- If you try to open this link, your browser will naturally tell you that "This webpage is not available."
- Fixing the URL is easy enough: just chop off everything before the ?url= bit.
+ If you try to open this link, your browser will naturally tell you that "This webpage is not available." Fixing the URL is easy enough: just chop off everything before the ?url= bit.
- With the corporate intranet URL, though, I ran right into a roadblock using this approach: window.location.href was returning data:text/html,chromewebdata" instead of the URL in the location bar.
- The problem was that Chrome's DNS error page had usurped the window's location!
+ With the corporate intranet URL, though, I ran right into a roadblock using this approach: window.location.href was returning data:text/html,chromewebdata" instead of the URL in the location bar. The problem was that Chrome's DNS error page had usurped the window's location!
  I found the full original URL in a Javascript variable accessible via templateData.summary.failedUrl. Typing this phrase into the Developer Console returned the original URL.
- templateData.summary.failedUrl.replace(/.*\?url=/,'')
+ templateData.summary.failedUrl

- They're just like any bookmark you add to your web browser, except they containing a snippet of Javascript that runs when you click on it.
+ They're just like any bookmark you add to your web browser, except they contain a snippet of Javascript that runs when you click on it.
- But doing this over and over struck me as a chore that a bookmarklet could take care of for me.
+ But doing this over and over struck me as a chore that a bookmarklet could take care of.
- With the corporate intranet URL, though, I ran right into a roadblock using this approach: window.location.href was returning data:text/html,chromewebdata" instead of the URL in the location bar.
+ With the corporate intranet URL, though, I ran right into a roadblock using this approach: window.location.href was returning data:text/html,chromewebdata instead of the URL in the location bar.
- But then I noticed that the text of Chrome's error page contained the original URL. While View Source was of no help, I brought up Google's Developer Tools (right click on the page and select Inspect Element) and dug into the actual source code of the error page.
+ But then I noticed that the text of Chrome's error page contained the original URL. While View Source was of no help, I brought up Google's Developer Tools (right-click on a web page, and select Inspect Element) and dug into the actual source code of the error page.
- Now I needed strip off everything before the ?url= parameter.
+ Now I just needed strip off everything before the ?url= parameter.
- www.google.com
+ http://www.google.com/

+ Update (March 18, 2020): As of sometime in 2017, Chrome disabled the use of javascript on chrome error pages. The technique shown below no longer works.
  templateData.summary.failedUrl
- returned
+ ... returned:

-=-=-=-=-

■ **ABOUT THIS EXERCISE**
Give every line of the material again, exactly as it reads.

■ **ANSWER SECTION**
- If you try to open this link, your browser will naturally tell you that "This webpage is not available."
- Fixing the URL is easy enough: just chop off everything before the ?url= bit.
+ If you try to open this link, your browser will naturally tell you that "This webpage is not available." Fixing the URL is easy enough: just chop off everything before the ?url= bit.
- With the corporate intranet URL, though, I ran right into a roadblock using this approach: window.location.href was returning data:text/html,chromewebdata" instead of the URL in the location bar.
- The problem was that Chrome's DNS error page had usurped the window's location!
+ With the corporate intranet URL, though, I ran right into a roadblock using this approach: window.location.href was returning data:text/html,chromewebdata" instead of the URL in the location bar. The problem was that Chrome's DNS error page had usurped the window's location!
  I found the full original URL in a Javascript variable accessible via templateData.summary.failedUrl. Typing this phrase into the Developer Console returned the original URL.
- templateData.summary.failedUrl.replace(/.*\?url=/,'')
+ templateData.summary.failedUrl

- They're just like any bookmark you add to your web browser, except they containing a snippet of Javascript that runs when you click on it.
+ They're just like any bookmark you add to your web browser, except they contain a snippet of Javascript that runs when you click on it.
- But doing this over and over struck me as a chore that a bookmarklet could take care of for me.
+ But doing this over and over struck me as a chore that a bookmarklet could take care of.
- With the corporate intranet URL, though, I ran right into a roadblock using this approach: window.location.href was returning data:text/html,chromewebdata" instead of the URL in the location bar.
+ With the corporate intranet URL, though, I ran right into a roadblock using this approach: window.location.href was returning data:text/html,chromewebdata instead of the URL in the location bar.
- But then I noticed that the text of Chrome's error page contained the original URL. While View Source was of no help, I brought up Google's Developer Tools (right click on the page and select Inspect Element) and dug into the actual source code of the error page.
+ But then I noticed that the text of Chrome's error page contained the original URL. While View Source was of no help, I brought up Google's Developer Tools (right-click on a web page, and select Inspect Element) and dug into the actual source code of the error page.
- Now I needed strip off everything before the ?url= parameter.
+ Now I just needed strip off everything before the ?url= parameter.
- www.google.com
+ http://www.google.com/

+ Update (March 18, 2020): As of sometime in 2017, Chrome disabled the use of javascript on chrome error pages. The technique shown below no longer works.
  templateData.summary.failedUrl
- returned
+ ... returned:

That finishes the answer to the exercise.